* **YOUR INSTRUCTIONS**: When you reach the line containing "text: Medical ->", start transcribing exactly and continue through the last line of the data, skipping every picture.

* **DATA EXCERPTS**:
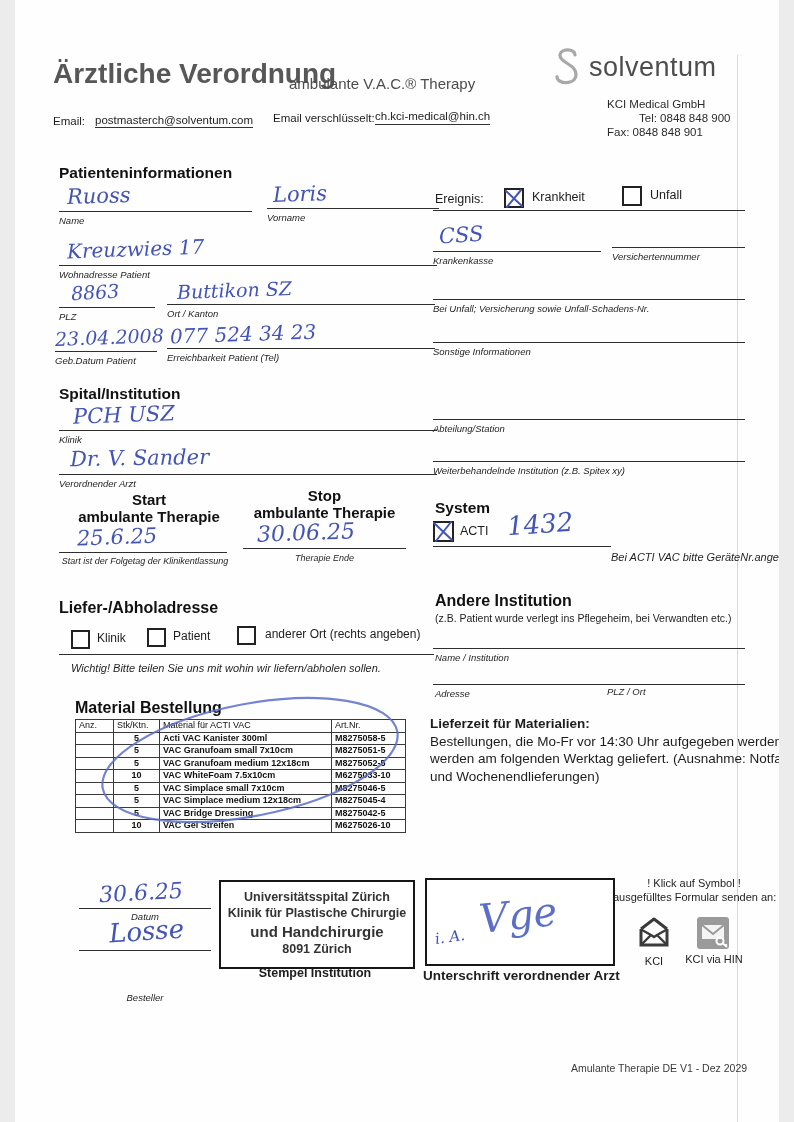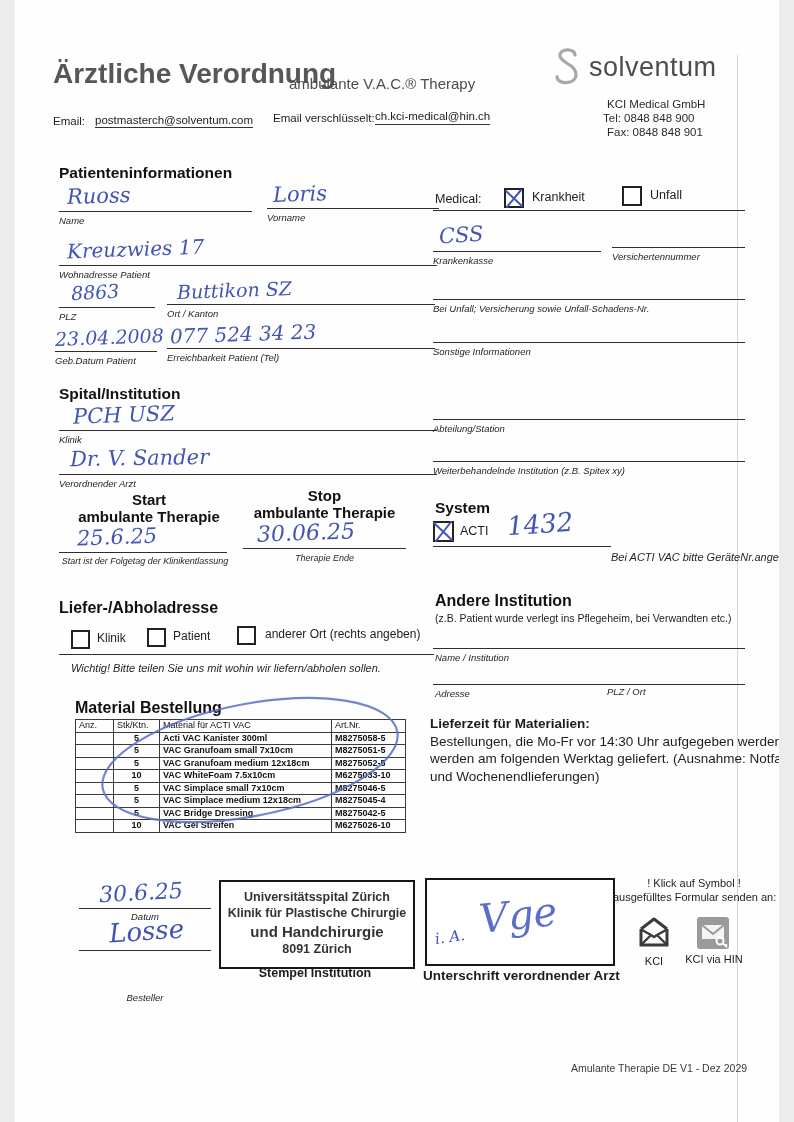"Tel: 0848 848 900" div.txt { left: 588px -> 624px }
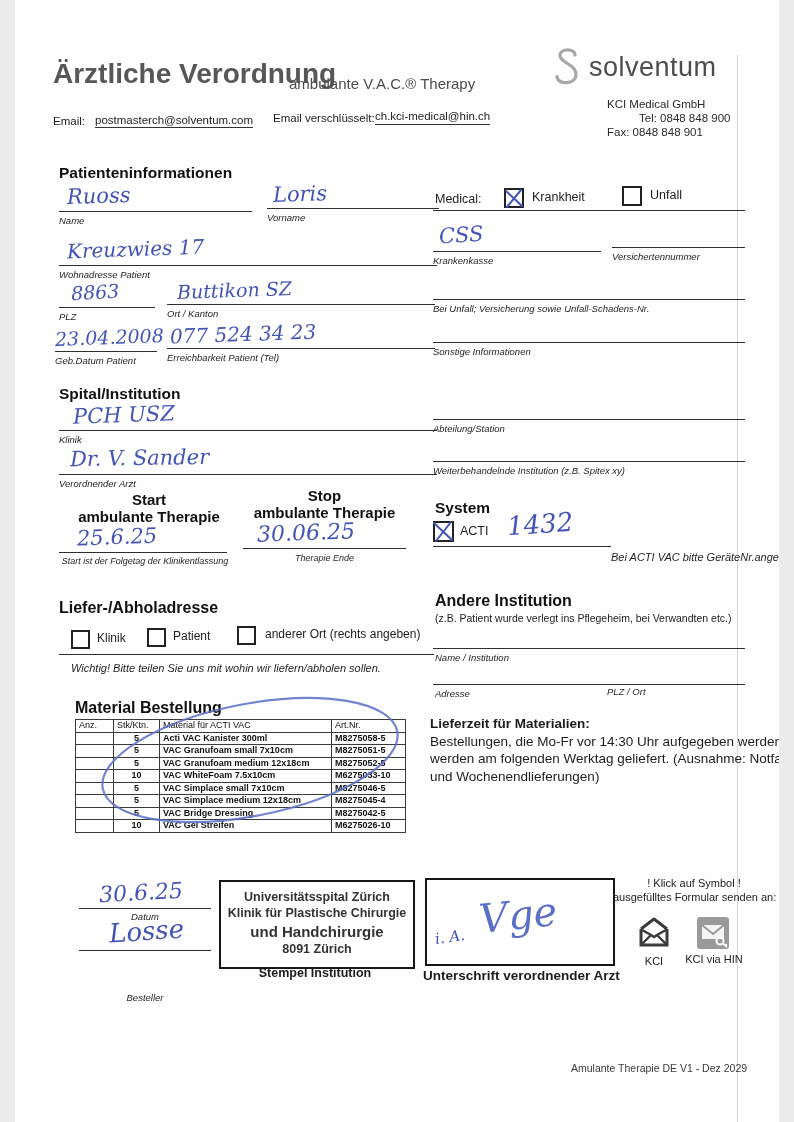"Medical:" div.txt { text: Medical -> Ereignis }
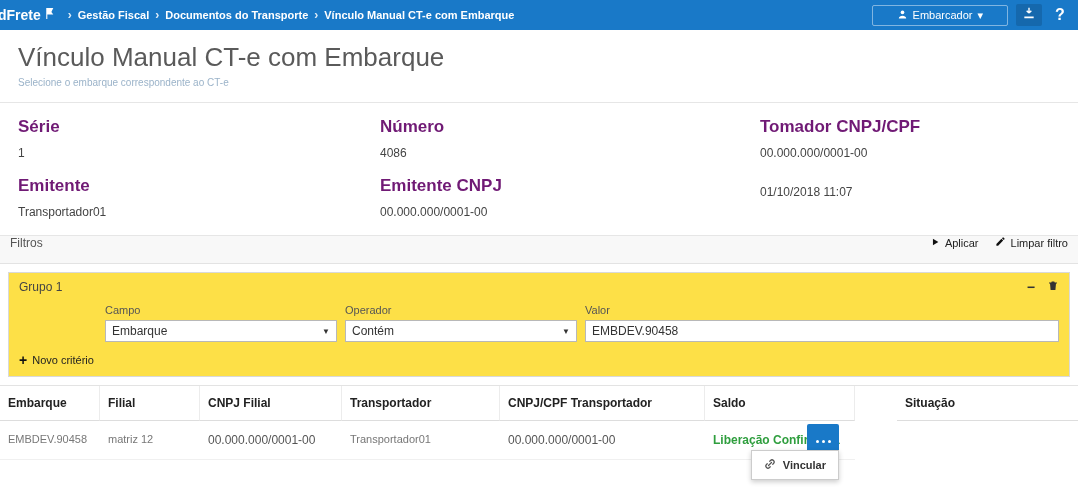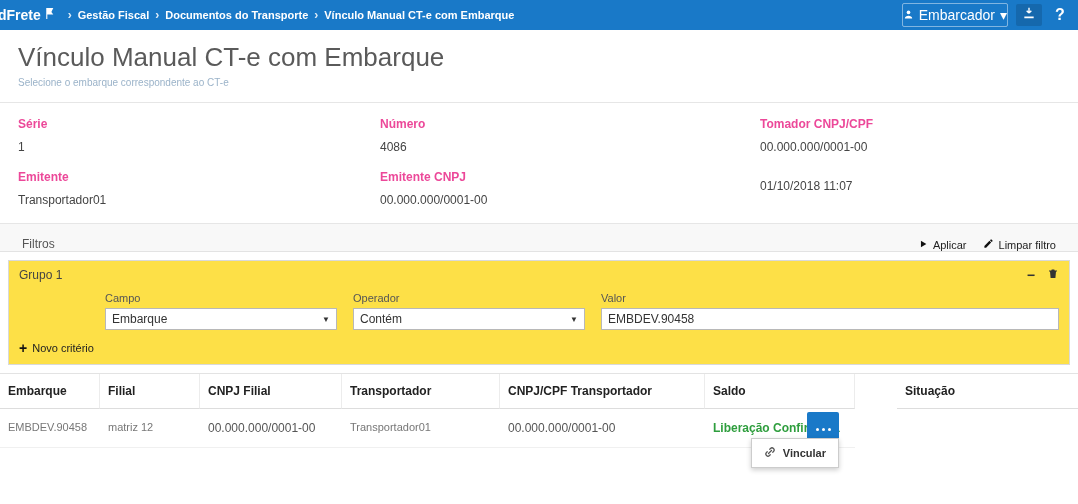"Embarcador" .user-menu { font-size: 14px -> 11px; padding: 3px 0 -> 3px 24px }
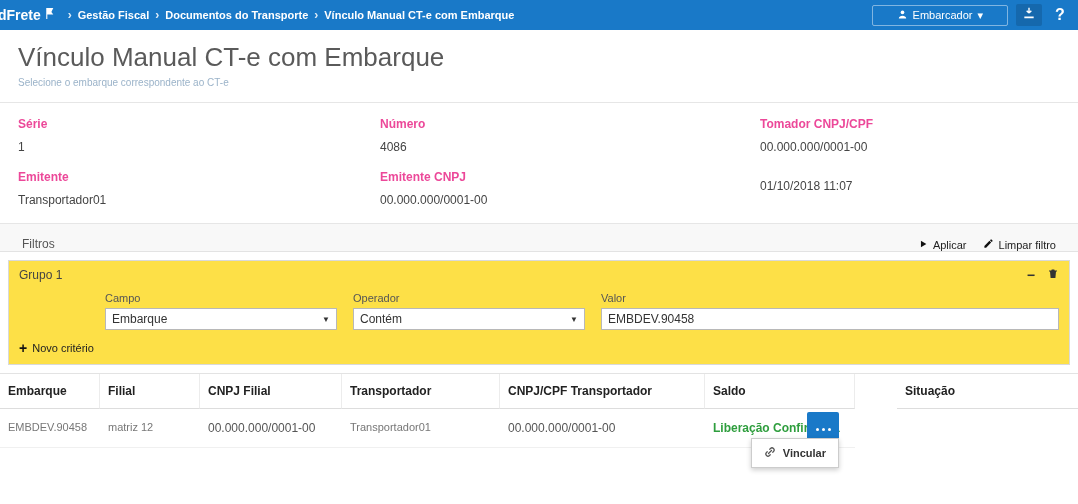"Série" .fld-label { color: #ec4899 -> #701a75; font-size: 12px -> 17px }
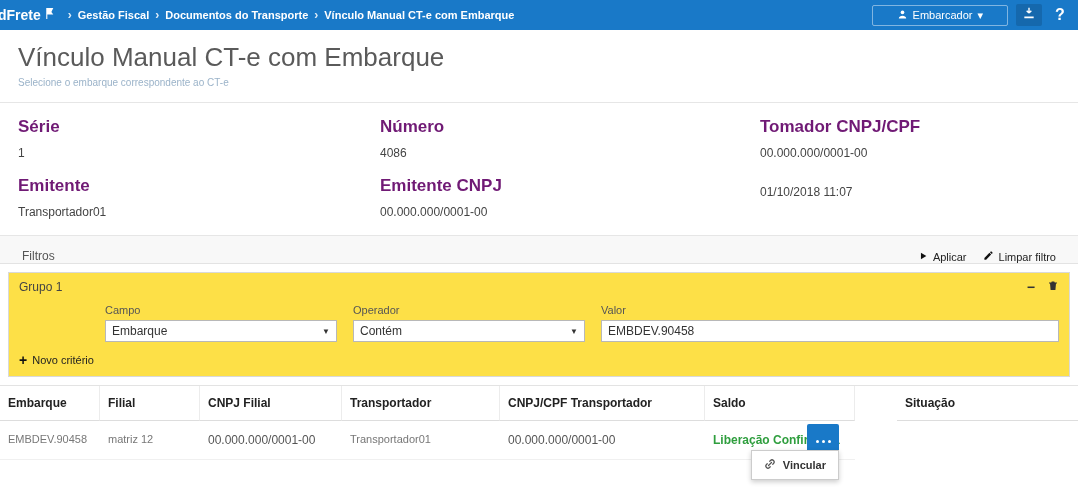"Filtros" .filters-bar { align-items: flex-end -> flex-start; padding: 0 22px -> 0 10px }
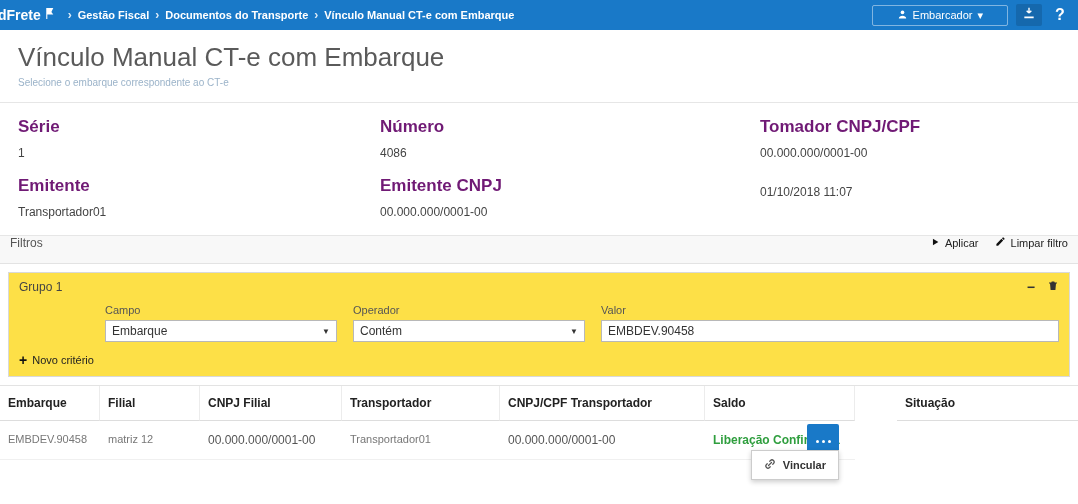"Campo" .group-fields { gap: 16px -> 8px }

* **SOLVED PROBLEM**:
"Medical:" div.txt { text: Medical -> Ereignis }
"Embarcador" .user-menu { font-size: 14px -> 11px; padding: 3px 0 -> 3px 24px }
"Série" .fld-label { color: #ec4899 -> #701a75; font-size: 12px -> 17px }
"Filtros" .filters-bar { align-items: flex-end -> flex-start; padding: 0 22px -> 0 10px }
"Campo" .group-fields { gap: 16px -> 8px }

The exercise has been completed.